Washington Hawthorn
Crataegus phaenopyrum (syn C. cordata)
Thomas Jefferson used heavily thorned Washington Hawthorn trees (Crataegus phaenopyrum) as a live fences at Monticello.
In March 1805, Thomas Jefferson ordered 4,000 thorns from the Thomas Main nursery, the first of several purchases of thorn plants for Monticello. The plants would serve as a live fence.1 Main called this particular species, which grew abundantly around Washington, the "American hedge thorn."2
This highly ornamental member of the rose family grows from Canada through the southeastern United States and was introduced into Europe by 1738. The thorny branches and dense habit provide good habitat for birds and wildlife. It is a deciduous, spring flowering, North American tree with clusters of white flowers followed by spherical, glossy, bright red fruits and maple-like, deeply 3-lobed leaves turning orange to red in autumn.
- Peggy Cornett, n.d., CHP Information Sheet
Further Sources
- Adams, Denise Wiles. Restoring American Gardens: An Encyclopedia of Heirloom Ornamental Plants, 1640-1940. Portland, Oregon: Timber Press, Inc., 2004.

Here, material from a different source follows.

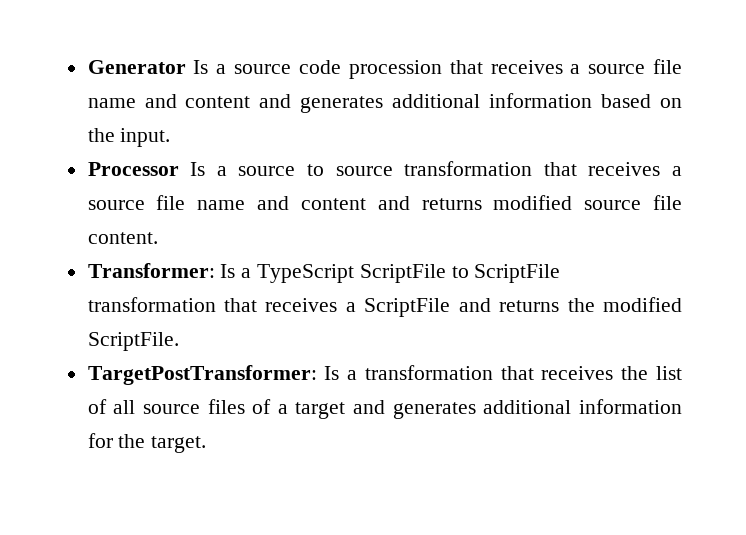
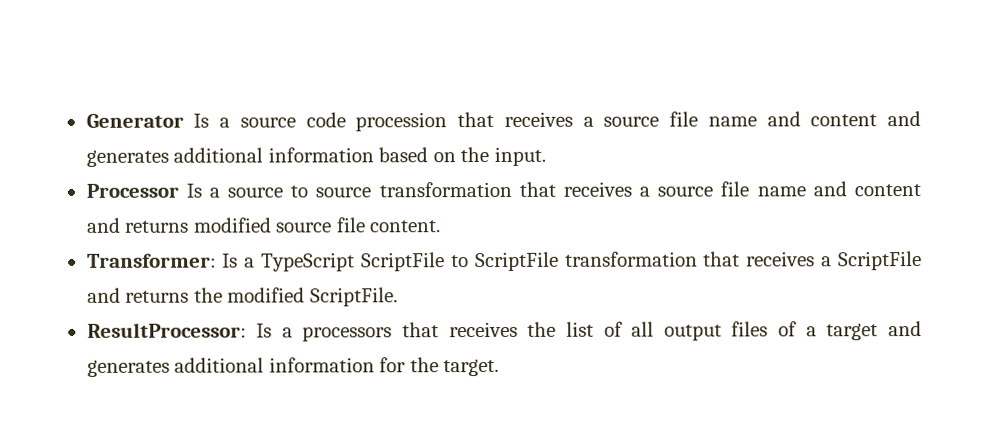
[87,365,493,385] TargetPostTransformer: Is a transformation -> [86,322,393,342] ResultProcessor: Is a processors
[142,404,200,414] source -> [663,324,722,341] output

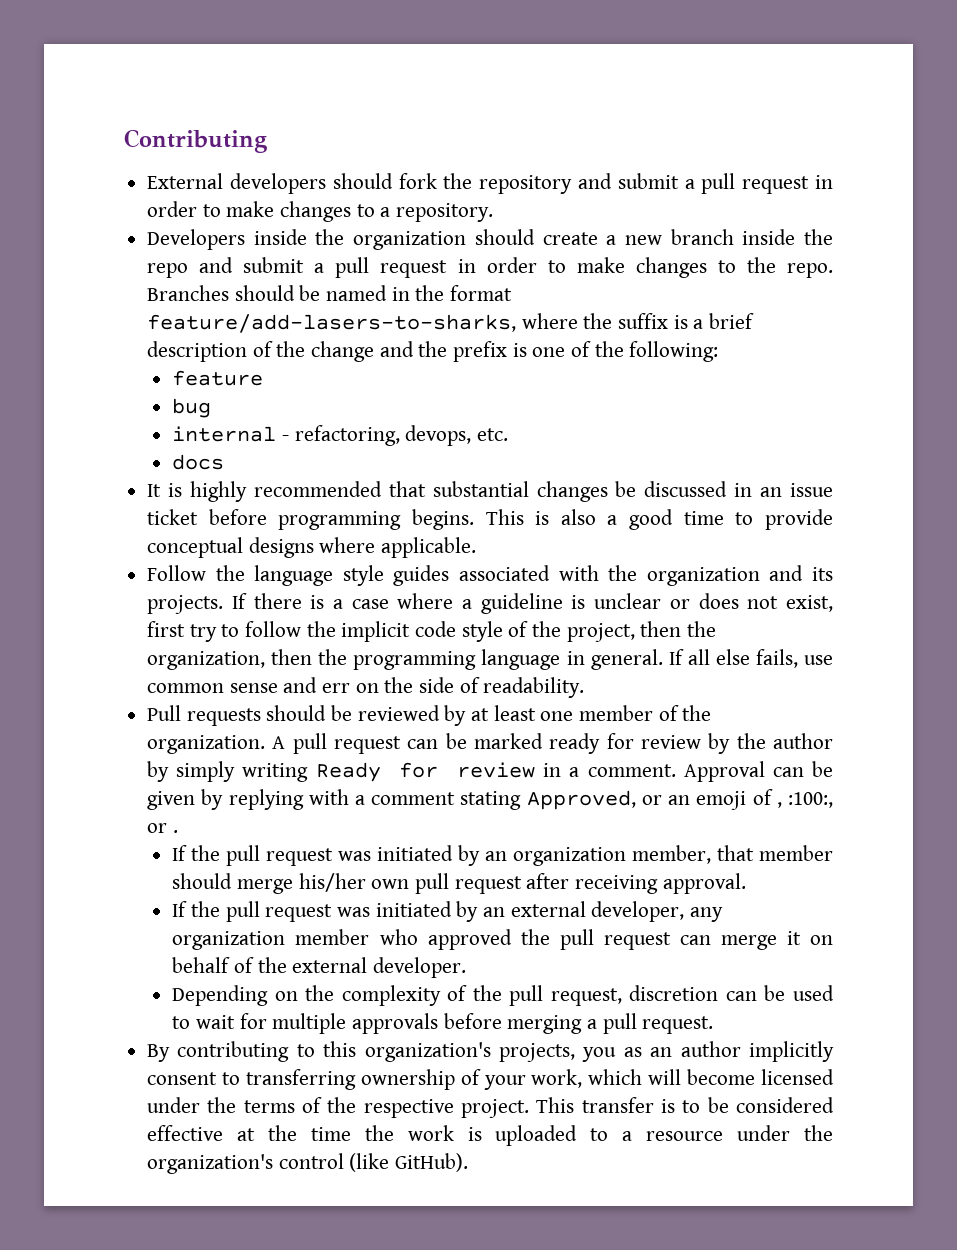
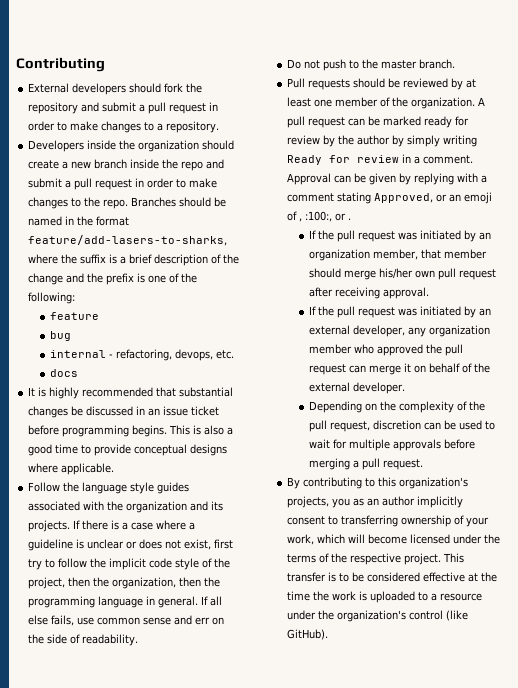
(585, 687) none -> [287,59,456,71] // Do not push to the master branch.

- Dutton, Joan Parry. Plants of Colonial Williamsburg. Williamsburg: Colonial Williamsburg Foundation, 1979.
- "Fences" article in the Thomas Jefferson Encyclopedia. Thomas Jefferson Foundation
- Thomas Jefferson Center for Historic Plants
Footnotes
- Betts, Garden Book, 299. See Joseph Dougherty to Jefferson, March 22, 1805, Thomas Jefferson Papers, Massachusetts Historical Society. Transcription available at Founders Online. See also Thomas Main to Jefferson, February 24, 1806, Thomas Jefferson Papers, Massachusetts Historical Society. Transcription available at Founders Online.
- Ann Leighton, American Gardens in the Eighteenth Century (Amherst: The University of Massachusetts Press, 1986), 412.